%%
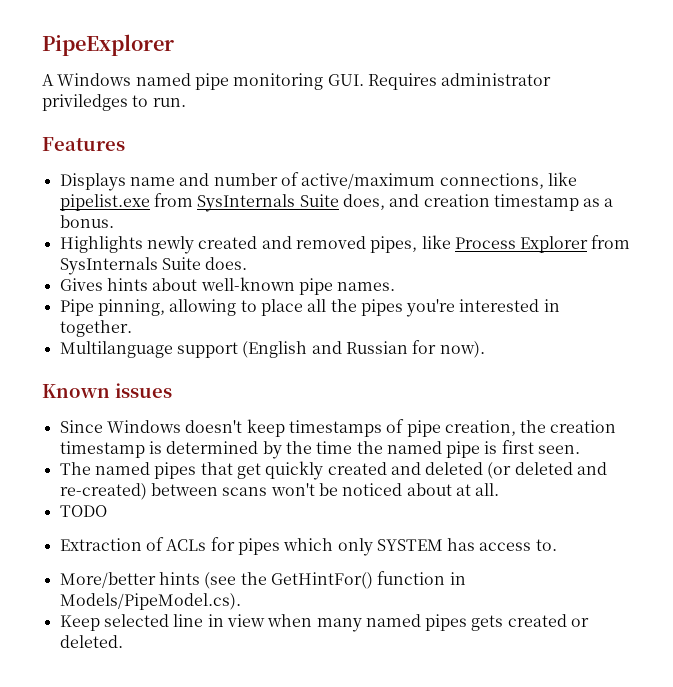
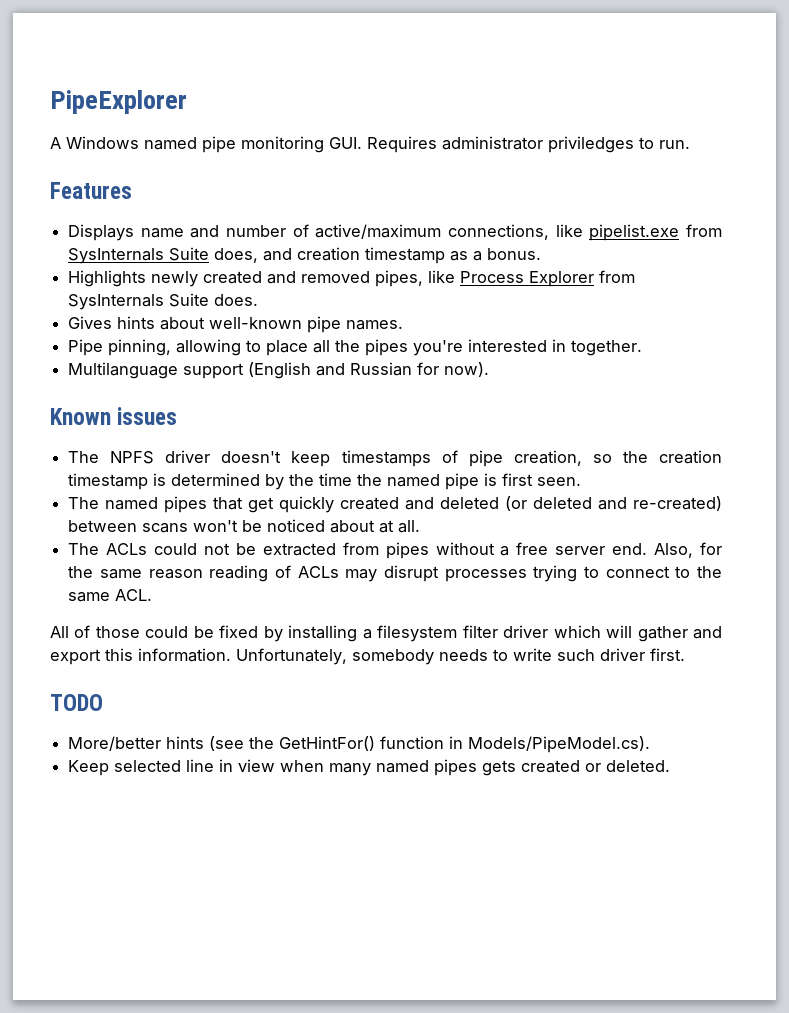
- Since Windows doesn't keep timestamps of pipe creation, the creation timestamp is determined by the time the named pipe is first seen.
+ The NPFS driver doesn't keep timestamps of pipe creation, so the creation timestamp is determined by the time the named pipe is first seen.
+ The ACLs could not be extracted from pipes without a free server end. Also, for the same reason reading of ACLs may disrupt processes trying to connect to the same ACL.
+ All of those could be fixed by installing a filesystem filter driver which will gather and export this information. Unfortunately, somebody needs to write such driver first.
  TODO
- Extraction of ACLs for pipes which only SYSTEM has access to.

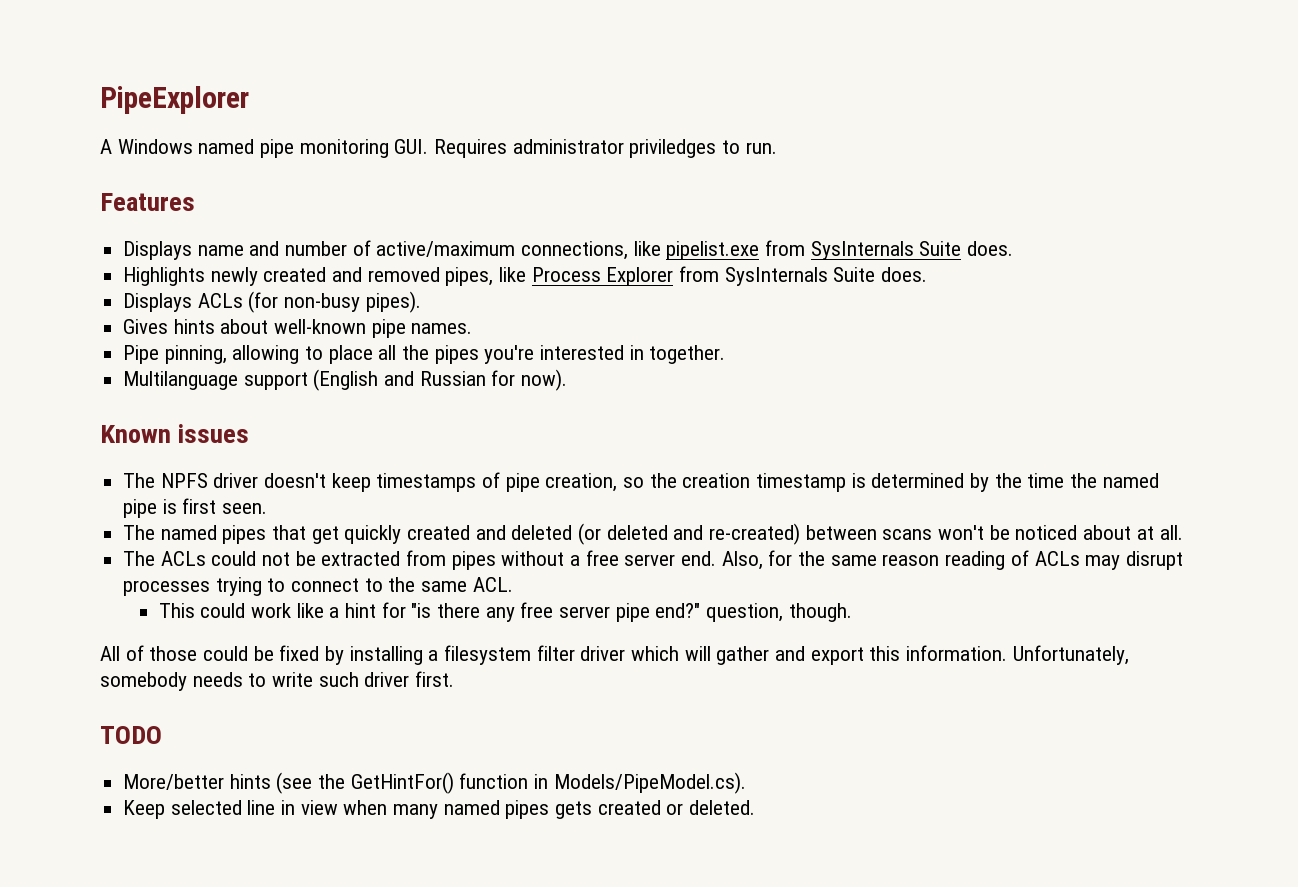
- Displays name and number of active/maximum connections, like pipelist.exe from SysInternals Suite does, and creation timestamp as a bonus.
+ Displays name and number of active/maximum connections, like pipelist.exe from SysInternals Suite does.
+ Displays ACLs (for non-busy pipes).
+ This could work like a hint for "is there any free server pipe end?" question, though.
%%
What to work on
If a line of the listing above holds the string "connections", copy it.

Result for this task
- Displays name and number of active/maximum connections, like pipelist.exe from SysInternals Suite does, and creation timestamp as a bonus.
+ Displays name and number of active/maximum connections, like pipelist.exe from SysInternals Suite does.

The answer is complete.